# Understanding partitions

[**Watch the video**](https://panoptotech.cloud.panopto.eu/Panopto/Pages/Viewer.aspx?id=1860120d-7b89-47ac-958f-afa80149771a)

To allow every executor to perform work in parallel, Spark breaks up the data into chunks called
partitions. A partition is a collection of rows that sit on one physical machine in your cluster. A
DataFrame’s partitions represent how the data is physically distributed across the cluster of
machines during execution. If you have one partition, Spark will have a parallelism of only one,
even if you have thousands of executors. If you have many partitions but only one executor,
Spark will still have a parallelism of only one because there is only one computation resource. [SDG]


Clusters will not be fully utilized unless you set the level of parallelism for each operation high enough. The general recommendation for Spark is to have 4x of partitions to the number of cores in cluster available for application, and for upper bound — the task should take 100ms+ time to execute. If it is taking less time than your partitioned data is too small and your application might be spending more time in distributing the tasks. [2]

<hr>

In [None]:
from pyspark.sql import SparkSession
spark = SparkSession.builder.getOrCreate()

In [None]:
df_1m=spark.range(1*1000*1000)


In [None]:
# In standalone mode, numPartitions == num cores in this machine.
df_1m.rdd.getNumPartitions()

In [None]:
df_4p=df_1m.repartition(4)
print(f"this df has {df_4p.rdd.getNumPartitions()} partitions")

In [None]:
# Does this statemnt has an effect of DF partition? 
# NO. The command changes from the default SHUFFLE value of 200 to 5,
# but that value is used only during shuffling. 
spark.conf.set("spark.sql.shuffle.partitions", 5)

spark.range(1*1000*1000).rdd.getNumPartitions()

## Partitioning types

### Hash Partitioning
Uses Java’s Object.hashCode method to determine the partition as partition = key.hashCode() % numPartitions.

### Range Partitioning
Uses a range to distribute to the respective partitions the keys that fall within a range.
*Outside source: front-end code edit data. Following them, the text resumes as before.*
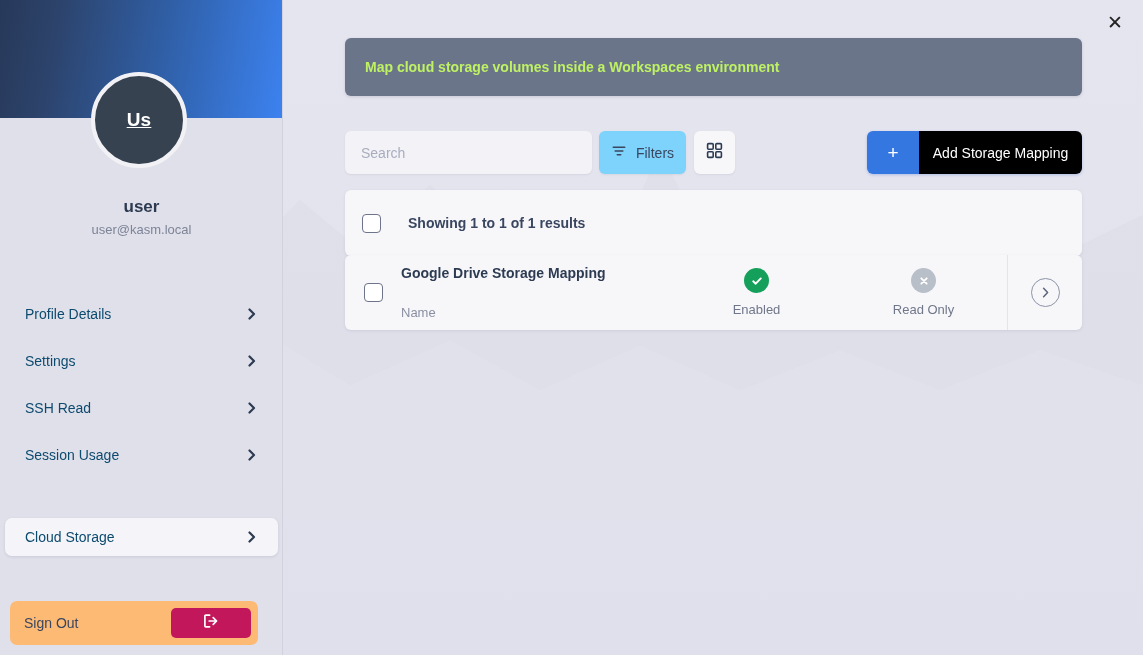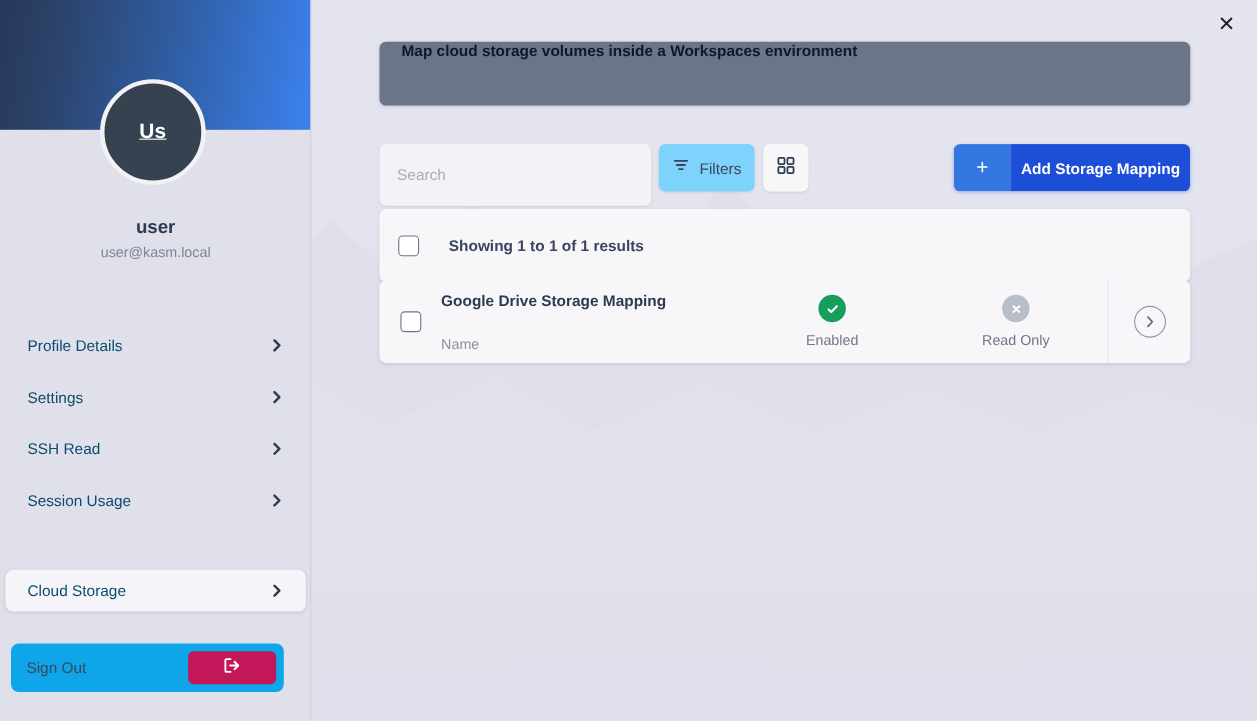"Map cloud storage volumes inside" #banner { align-items: flex-start -> center; color: #0f172a -> #bef264 }
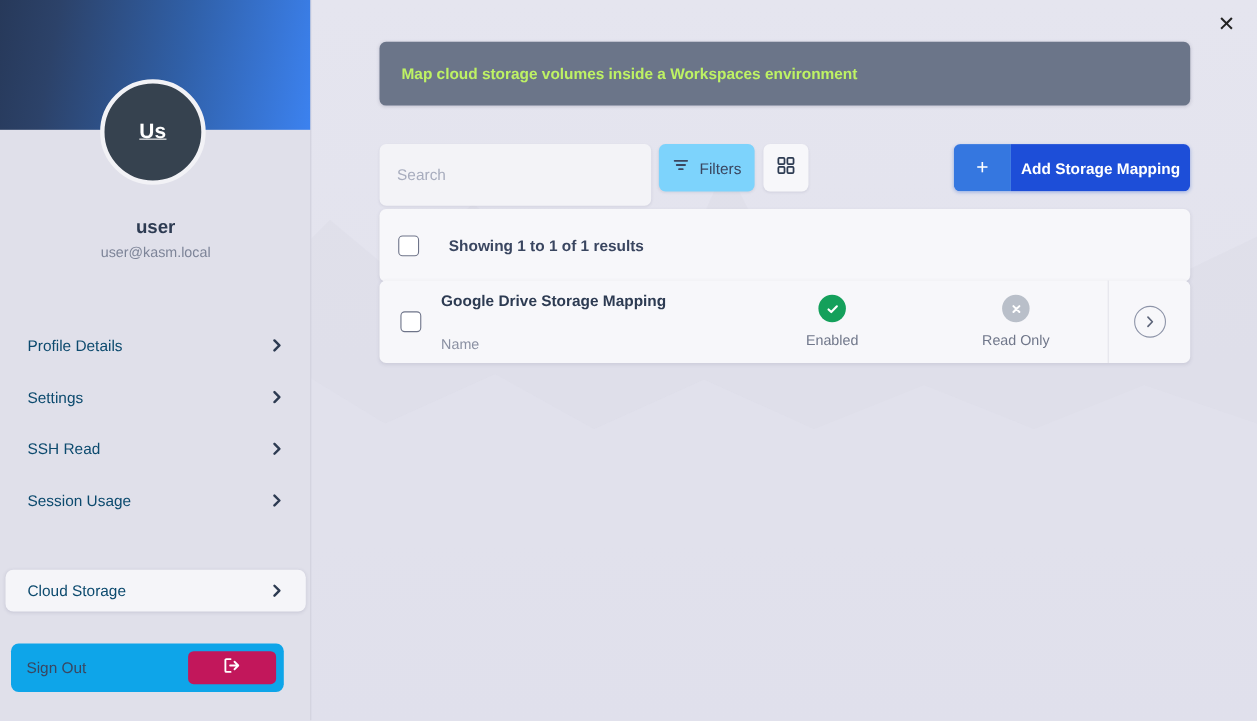"Search" #search-input { height: 56px -> 43px }
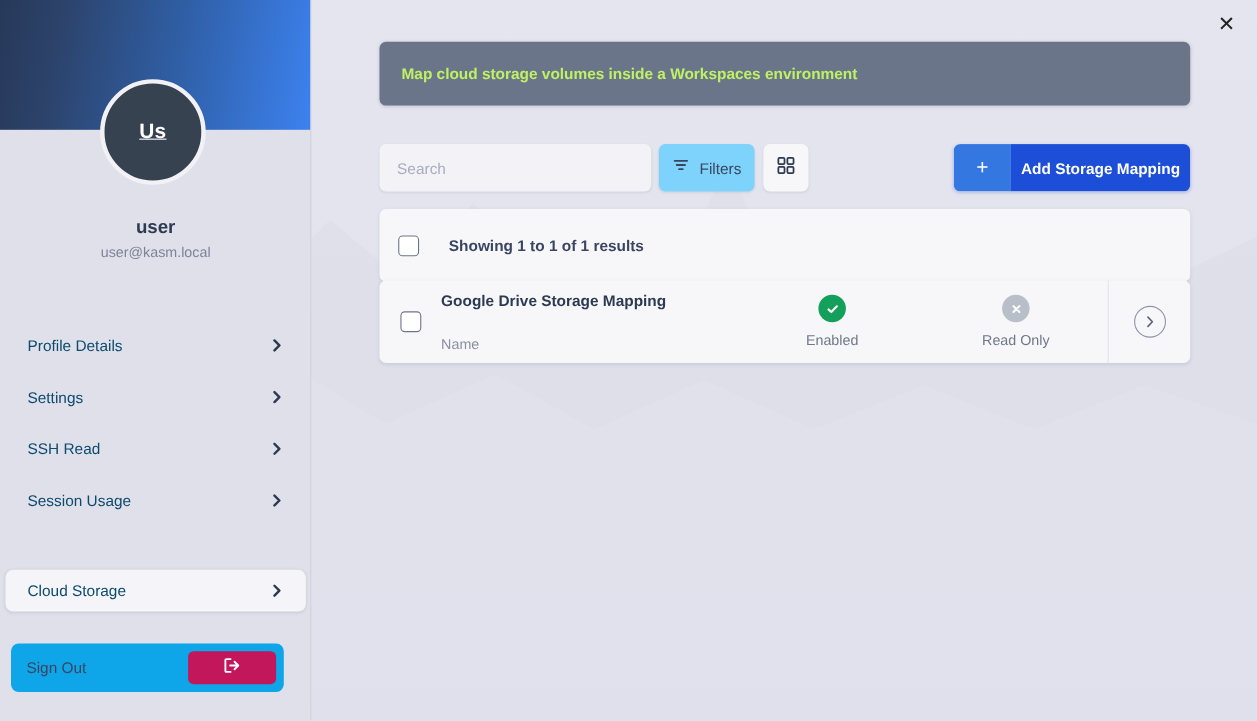"Add Storage Mapping" #add-button-label { background: #1d4ed8 -> #000000; font-weight: bold -> normal }
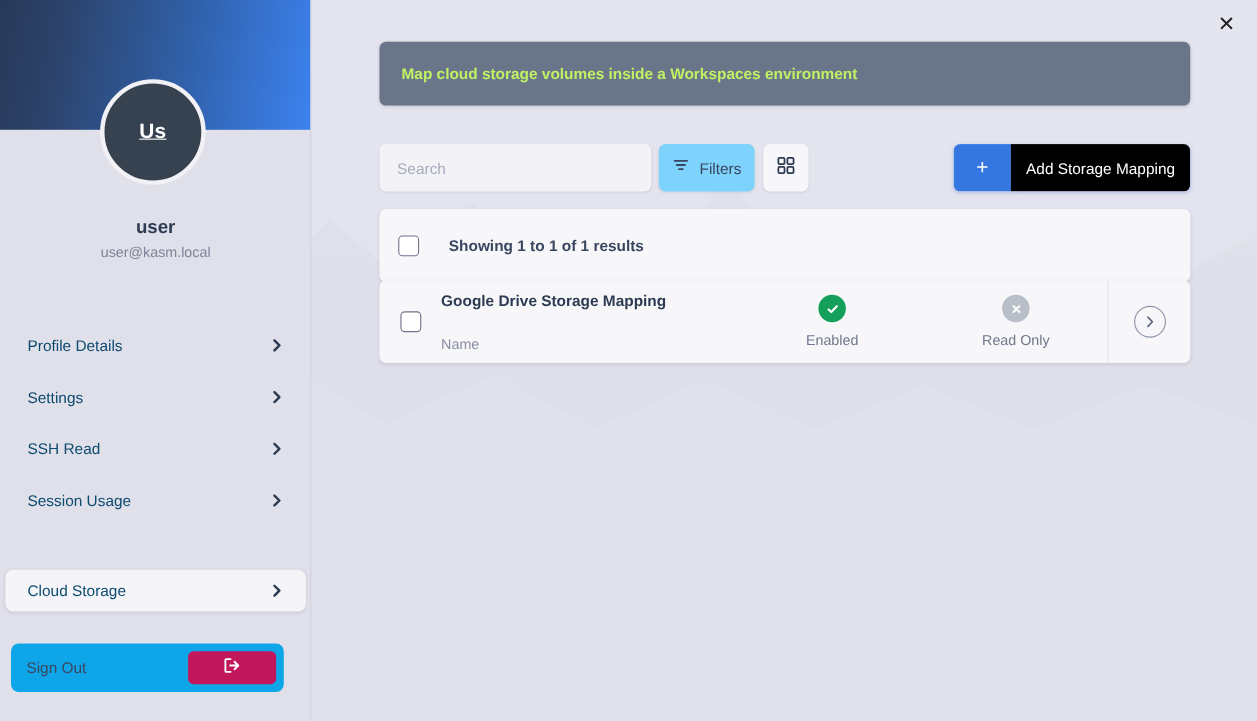"Sign Out" #signout-wrap { background: #0ea5e9 -> #fdba74; bottom: 26px -> 10px }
This method is suitable where there’s a natural ordering in the keys and the keys are non negative.

## Repartition and Coalesce

Another important optimization opportunity is to partition the data according to some frequently
filtered columns, which control the physical layout of data across the cluster including the
partitioning scheme and the number of partitions.

Repartition will **incur a full shuffle of the data**, regardless of whether one is necessary. This
means that you should typically only repartition when the future number of partitions is greater
than your current number of partitions or when you are looking to partition by a set of columns

Another opportunity to repartition is when writing data to disk: Each partition will be written to a separate folder, making reading the data faster. See https://spark.apache.org/docs/3.1.3/api/python/reference/api/pyspark.sql.DataFrameWriter.partitionBy.html?highlight=partitionby#pyspark.sql.DataFrameWriter.partitionBy 

### Coalesce

The coalesce reduces the number of partitions in a DataFrame. Coalesce avoids complete shuffle; instead of creating new partitions, it shuffles the data using Hash Partitioner (Default) and adjusts into existing partitions. Which means it can only decrease the number of partitions.


In [None]:
# We can repartition a DF:
df_10p = df_4p.repartition(10)
df_10p.rdd.getNumPartitions()

### Unbalanced partition sizes

If a partition is too large and other partitions are small, the processing will not only be slower  but we can also get Out Of Memory error from the executor that processes the large partition.

Read [Add SALT to Compensate](https://towardsdatascience.com/skewed-data-in-spark-add-salt-to-compensate-16d44404088b)
 for a discussion on one way to reduce this problem.
 
 

In [None]:
%%time
# This example *should* demonstrate SQEWED partitions: when the size of partitions is unbalanced.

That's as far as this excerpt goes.